Let's go through the text and see what we learn:
Quote:
Under a hill, in a wayless land,
lay a deep hole, all filled with sand.
One evening Mîm stood before his den:
The cavern described in the first sentence is Mîm's den. The 'wayless land' is ambiguous enough to be everywhere and nowhere, but I think it would fit Amon Rűdh more than Nargothrond even after its fall. The sand reminds me strongly of the description of the shelf named by Mîm 'the gartrh' in The Children of Húrin. Sand is not mentioned their directly as it is in the poem. But we have 'a thicket of thorns', 'a little grove of dwarfed birches' and 'a green sward of the shelf, from brink to brink'. These are all pioneer plants (as is the ‘heather’ mentioned in the poem later on) living on such meagre soil as sand.
Quote:
His beard was grey; and his back was bent.
Long paths he had wandered, homeless and cold,
The Petty-dwarf Mîm, two hundered years old.

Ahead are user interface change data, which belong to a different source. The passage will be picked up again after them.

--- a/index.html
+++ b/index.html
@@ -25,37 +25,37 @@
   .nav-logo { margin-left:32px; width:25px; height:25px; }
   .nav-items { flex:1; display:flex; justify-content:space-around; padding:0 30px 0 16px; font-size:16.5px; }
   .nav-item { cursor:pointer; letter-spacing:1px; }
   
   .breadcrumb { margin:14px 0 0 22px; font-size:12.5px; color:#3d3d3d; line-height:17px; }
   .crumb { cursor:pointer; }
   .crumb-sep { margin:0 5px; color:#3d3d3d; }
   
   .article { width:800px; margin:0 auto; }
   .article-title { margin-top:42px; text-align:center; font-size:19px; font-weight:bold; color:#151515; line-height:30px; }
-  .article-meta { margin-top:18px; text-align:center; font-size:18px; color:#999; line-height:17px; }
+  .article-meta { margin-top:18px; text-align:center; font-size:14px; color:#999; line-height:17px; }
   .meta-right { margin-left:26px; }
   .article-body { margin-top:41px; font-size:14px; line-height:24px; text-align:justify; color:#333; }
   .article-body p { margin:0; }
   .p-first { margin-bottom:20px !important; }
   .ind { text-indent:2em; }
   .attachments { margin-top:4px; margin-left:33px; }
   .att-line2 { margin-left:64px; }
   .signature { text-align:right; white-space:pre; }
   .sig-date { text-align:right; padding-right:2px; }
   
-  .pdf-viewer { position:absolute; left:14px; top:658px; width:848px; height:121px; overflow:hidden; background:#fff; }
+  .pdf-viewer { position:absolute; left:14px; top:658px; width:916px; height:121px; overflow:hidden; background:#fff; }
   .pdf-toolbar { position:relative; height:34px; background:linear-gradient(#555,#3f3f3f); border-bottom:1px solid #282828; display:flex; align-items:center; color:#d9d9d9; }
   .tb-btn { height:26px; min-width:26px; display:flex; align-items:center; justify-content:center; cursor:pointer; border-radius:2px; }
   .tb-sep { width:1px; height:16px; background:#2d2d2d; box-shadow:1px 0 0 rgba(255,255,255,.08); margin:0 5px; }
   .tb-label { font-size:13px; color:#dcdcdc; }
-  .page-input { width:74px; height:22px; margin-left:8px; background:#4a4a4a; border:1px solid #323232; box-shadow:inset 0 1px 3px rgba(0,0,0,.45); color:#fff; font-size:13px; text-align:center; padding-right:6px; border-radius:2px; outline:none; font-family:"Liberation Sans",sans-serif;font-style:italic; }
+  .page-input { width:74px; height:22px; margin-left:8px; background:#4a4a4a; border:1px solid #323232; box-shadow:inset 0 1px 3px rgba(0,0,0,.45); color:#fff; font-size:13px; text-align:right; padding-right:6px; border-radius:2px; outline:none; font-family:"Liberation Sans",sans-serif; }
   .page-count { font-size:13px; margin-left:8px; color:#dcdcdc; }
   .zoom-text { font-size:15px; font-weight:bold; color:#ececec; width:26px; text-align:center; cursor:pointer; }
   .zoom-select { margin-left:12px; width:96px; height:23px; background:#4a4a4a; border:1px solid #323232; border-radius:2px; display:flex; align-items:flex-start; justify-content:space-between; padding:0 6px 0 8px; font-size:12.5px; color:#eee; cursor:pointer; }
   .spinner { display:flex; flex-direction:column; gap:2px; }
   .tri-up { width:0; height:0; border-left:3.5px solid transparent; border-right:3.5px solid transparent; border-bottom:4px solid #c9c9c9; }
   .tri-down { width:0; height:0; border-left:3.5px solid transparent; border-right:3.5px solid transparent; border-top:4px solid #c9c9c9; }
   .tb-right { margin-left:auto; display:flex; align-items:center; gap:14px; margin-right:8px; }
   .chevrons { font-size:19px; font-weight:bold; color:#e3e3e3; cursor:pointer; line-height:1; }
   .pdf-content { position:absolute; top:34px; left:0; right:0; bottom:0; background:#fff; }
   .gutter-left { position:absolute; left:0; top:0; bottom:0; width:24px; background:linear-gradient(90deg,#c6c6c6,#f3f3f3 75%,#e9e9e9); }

A bit of description that only makes clear that we see Mîm not in his youth. The ‘long paths he had wandered‘ must be in his past not right now, because he comes out of his ‘den’ right now.
Quote:
All that he had made, the work of his hand,
with burin and chisel, with hassle without end,
the fiends had robbed from him, a few tools only, beside his life,
of his handicraft were left to him and a long knife
venomed in a sheath under his tattered cloak.

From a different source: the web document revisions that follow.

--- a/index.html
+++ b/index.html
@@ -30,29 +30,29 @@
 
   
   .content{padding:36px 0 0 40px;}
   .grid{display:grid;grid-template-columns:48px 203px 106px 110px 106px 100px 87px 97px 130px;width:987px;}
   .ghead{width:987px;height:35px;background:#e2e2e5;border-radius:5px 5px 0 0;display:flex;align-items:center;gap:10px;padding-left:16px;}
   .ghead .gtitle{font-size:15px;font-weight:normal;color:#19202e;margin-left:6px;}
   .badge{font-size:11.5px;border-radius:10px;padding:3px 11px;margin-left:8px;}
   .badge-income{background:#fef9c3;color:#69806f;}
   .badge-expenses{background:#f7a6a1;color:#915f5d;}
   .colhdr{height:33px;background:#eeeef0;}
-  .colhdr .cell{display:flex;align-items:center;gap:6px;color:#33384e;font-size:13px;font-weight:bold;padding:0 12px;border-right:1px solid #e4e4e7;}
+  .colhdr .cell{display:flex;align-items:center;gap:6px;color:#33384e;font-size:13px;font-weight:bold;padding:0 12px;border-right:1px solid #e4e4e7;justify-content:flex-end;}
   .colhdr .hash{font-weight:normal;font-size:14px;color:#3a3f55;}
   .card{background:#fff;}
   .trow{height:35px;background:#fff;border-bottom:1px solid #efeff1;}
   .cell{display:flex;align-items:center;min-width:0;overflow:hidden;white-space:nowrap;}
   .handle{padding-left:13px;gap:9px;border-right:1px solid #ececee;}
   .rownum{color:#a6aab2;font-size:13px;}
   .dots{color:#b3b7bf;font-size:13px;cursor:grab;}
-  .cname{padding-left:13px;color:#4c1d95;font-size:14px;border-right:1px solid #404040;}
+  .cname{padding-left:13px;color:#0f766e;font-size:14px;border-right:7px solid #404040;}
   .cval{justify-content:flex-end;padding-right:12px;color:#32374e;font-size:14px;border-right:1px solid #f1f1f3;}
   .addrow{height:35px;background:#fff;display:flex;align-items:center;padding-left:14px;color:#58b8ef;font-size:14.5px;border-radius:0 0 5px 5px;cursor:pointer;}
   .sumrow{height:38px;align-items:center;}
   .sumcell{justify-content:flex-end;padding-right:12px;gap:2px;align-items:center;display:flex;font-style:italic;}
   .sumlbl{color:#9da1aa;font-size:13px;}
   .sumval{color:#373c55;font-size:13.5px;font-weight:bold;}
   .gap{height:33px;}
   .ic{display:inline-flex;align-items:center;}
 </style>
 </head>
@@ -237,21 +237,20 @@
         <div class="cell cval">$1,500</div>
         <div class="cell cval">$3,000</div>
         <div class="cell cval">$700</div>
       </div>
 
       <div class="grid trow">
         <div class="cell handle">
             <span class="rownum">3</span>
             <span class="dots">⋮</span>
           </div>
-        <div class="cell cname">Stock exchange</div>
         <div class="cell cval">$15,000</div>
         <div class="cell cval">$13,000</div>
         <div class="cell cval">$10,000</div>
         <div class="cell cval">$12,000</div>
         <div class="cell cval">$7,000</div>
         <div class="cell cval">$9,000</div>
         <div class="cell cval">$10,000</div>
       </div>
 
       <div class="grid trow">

As we have just read some events from his former life (the ‘long paths’) it is tempting to see these as well as flashback, maybe even as the reason for his wandering. But if that is the case, we have here a break in the telling and shift back to the present with the next two sentences:
Quote:
His clouded Eyes blinked, still reddened from the smoke;
since, stemmed with thorn and heather, they had,
at last, his passages cruelly on fire set,
and thus came he out, sickened and choked.

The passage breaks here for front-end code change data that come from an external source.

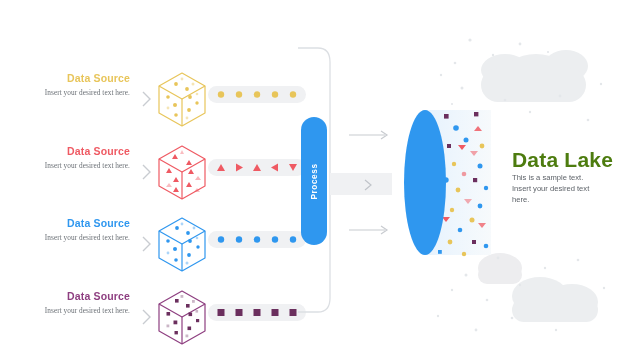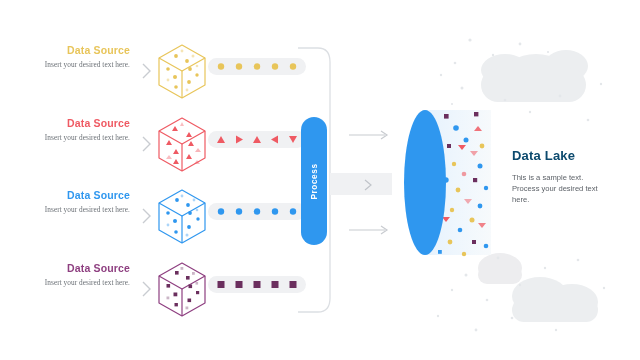--- a/index.html
+++ b/index.html
@@ -7,21 +7,21 @@
     width:640px;height:360px;overflow:hidden;background:#ffffff;
     font-family:"Liberation Sans", sans-serif;
     position:relative;
   }
   #stage{position:absolute;left:0;top:0;width:640px;height:360px;}
 
   
   .bg-layer{position:absolute;left:0;top:0;width:640px;height:360px;pointer-events:none;}
 
   
-  .row{position:absolute;left:0;width:310px;height:72px;}
+  .row{position:absolute;left:0;width:310px;height:72px;margin-top:28px;}
   .row-text{position:absolute;left:18px;top:0;width:112px;text-align:right;}
   .ds-title{font-size:10.5px;font-weight:bold;line-height:13px;letter-spacing:.15px;}
   .ds-sub{font-size:7.3px;line-height:9.6px;color:#6b7076;margin-top:3px;letter-spacing:.05px;font-family:Liberation Serif, serif;}
   .row-chev{position:absolute;left:141px;top:18px;width:12px;height:18px;}
   .row-cube{position:absolute;left:156px;top:-2px;width:52px;height:60px;}
   .row-pill{position:absolute;left:208px;top:14px;width:98px;height:17px;}
 
   
   .bracket{position:absolute;left:296px;top:46px;width:36px;height:268px;}
   .process{
@@ -41,21 +41,21 @@
     position:absolute;left:425px;top:110px;width:66px;height:145px;
     background:linear-gradient(90deg,#e6f2fd 0%,#eef6fd 45%,#f7fafc 100%);
   }
   .cyl-cap{
     position:absolute;left:404px;top:110px;width:42px;height:145px;
     background:#2f97ef;border-radius:50%;
   }
   .cyl-particles{position:absolute;left:420px;top:104px;width:80px;height:158px;}
 
   
-  .lake-title{position:absolute;left:512px;top:148px;font-size:13px;font-weight:bold;color:#0c4a6e;letter-spacing:.2px;}
+  .lake-title{position:absolute;left:512px;top:148px;font-size:21px;font-weight:bold;color:#4d7c0f;letter-spacing:.2px;}
   .lake-sub{position:absolute;left:512px;top:172px;width:92px;font-size:7.6px;line-height:11px;color:#5d6268;}
 </style>
 </head>
 <body>
 
 <div id="stage">
 
   <svg class="bg-layer" viewBox="0 0 640 360" width="640" height="360">
     <g fill="#eceef0">
       <ellipse cx="505" cy="70" rx="24" ry="16"></ellipse>
@@ -327,15 +327,15 @@
       <circle cx="30" cy="138" r="2.4" fill="#e8c55a"></circle>
       <rect x="52" y="136" width="4" height="4" fill="#6b2f5e"></rect>
       <circle cx="66" cy="142" r="2.3" fill="#2f97ef"></circle>
       <rect x="18" y="146" width="3.8" height="3.8" fill="#2f97ef"></rect>
       <circle cx="44" cy="150" r="2.2" fill="#e8c55a"></circle>
     </g>
   </svg>
   <div class="cyl-cap"></div>
 
   <div class="lake-title">Data Lake</div>
-  <div class="lake-sub">This is a sample text. Process your desired text here.</div>
+  <div class="lake-sub">This is a sample text. Insert your desired text here.</div>
 
 </div>
 
 </body></html>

Mîm spat in the sand and thus he spoke:
The blinking of his eyes, reddened from the smoke, the stemmed passages set on fire, Mîm being sickened and choked fit all together with him spitting before he speaks. That means here is no way around the fact, that we are at the present time and not looking back into Mîm’s past. Thus we can at least be certain that Mîm was smoked out of his ‘den’ (wherever that was) just in the moment before he uttered what we could call his Lament.
A farther point of importance here is that what follows is in direct speech (layed by the author into the mouth of Mîm). That must not apply to all the text that follows, but for much of it, since Mîm is often addressed by ‘I’ in the rest of the text, and the style of the text in many passages, with the repeating onomatopoeic ‘tink-tonk’ or ‘tom-tom-tap’ marks it as very homogeneous and a bit in contrast to what had been written so fare. It is sad that no speech marks were used in the translation (maybe following the original text). But in the German use that is more understandable, since they would normally not been repeated at the beginning of each paragraph. Thus if all that follows is in direct speech, in the translation would have been only before the first ‘Tink-tink-tink, …’ that follows immediately and at the final End behind ‘… Keine Zeit zum Denken!’ The English use with a repeated speech mark at the beginning of each paragraph would have been very helpful, but I would here argue that H. J. Schütz, the translator would have marked the difference and incorporated a clear indication if in the original any part of what followed would have been clearly not in direct speech. Therefore, for me the reminder of the text is in Mîm’s words.
Quote:
Tink-tink-tink, tink-tonk, tonk-tonk, tink!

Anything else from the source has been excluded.